Difference listings:
# # # #

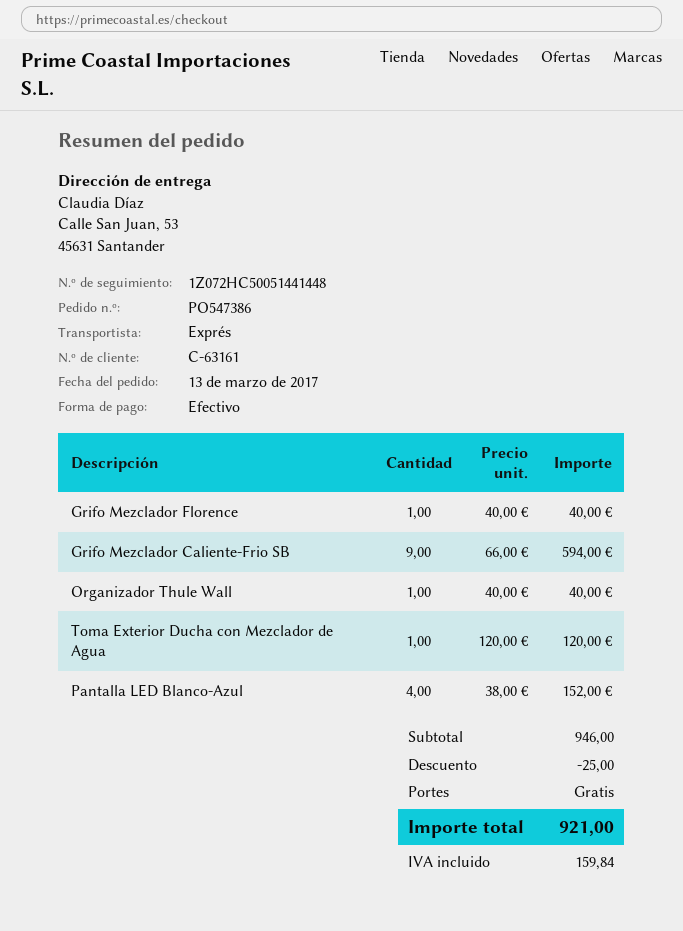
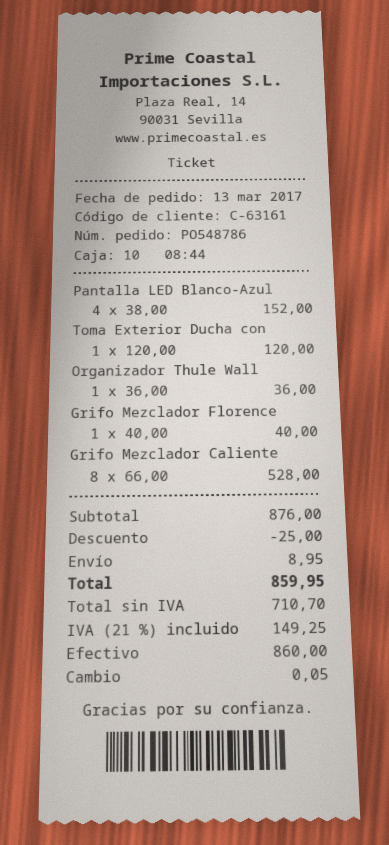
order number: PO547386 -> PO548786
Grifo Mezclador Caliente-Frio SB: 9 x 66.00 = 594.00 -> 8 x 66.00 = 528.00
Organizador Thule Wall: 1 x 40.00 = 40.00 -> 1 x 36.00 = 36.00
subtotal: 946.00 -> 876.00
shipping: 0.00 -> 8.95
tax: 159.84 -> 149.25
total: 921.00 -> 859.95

# # # #

**DIRECTIONS FOR THIS TASK:**
Transcribe every entry word for word, excluding images.

**RESPONSE BOX:**
order number: PO547386 -> PO548786
Grifo Mezclador Caliente-Frio SB: 9 x 66.00 = 594.00 -> 8 x 66.00 = 528.00
Organizador Thule Wall: 1 x 40.00 = 40.00 -> 1 x 36.00 = 36.00
subtotal: 946.00 -> 876.00
shipping: 0.00 -> 8.95
tax: 159.84 -> 149.25
total: 921.00 -> 859.95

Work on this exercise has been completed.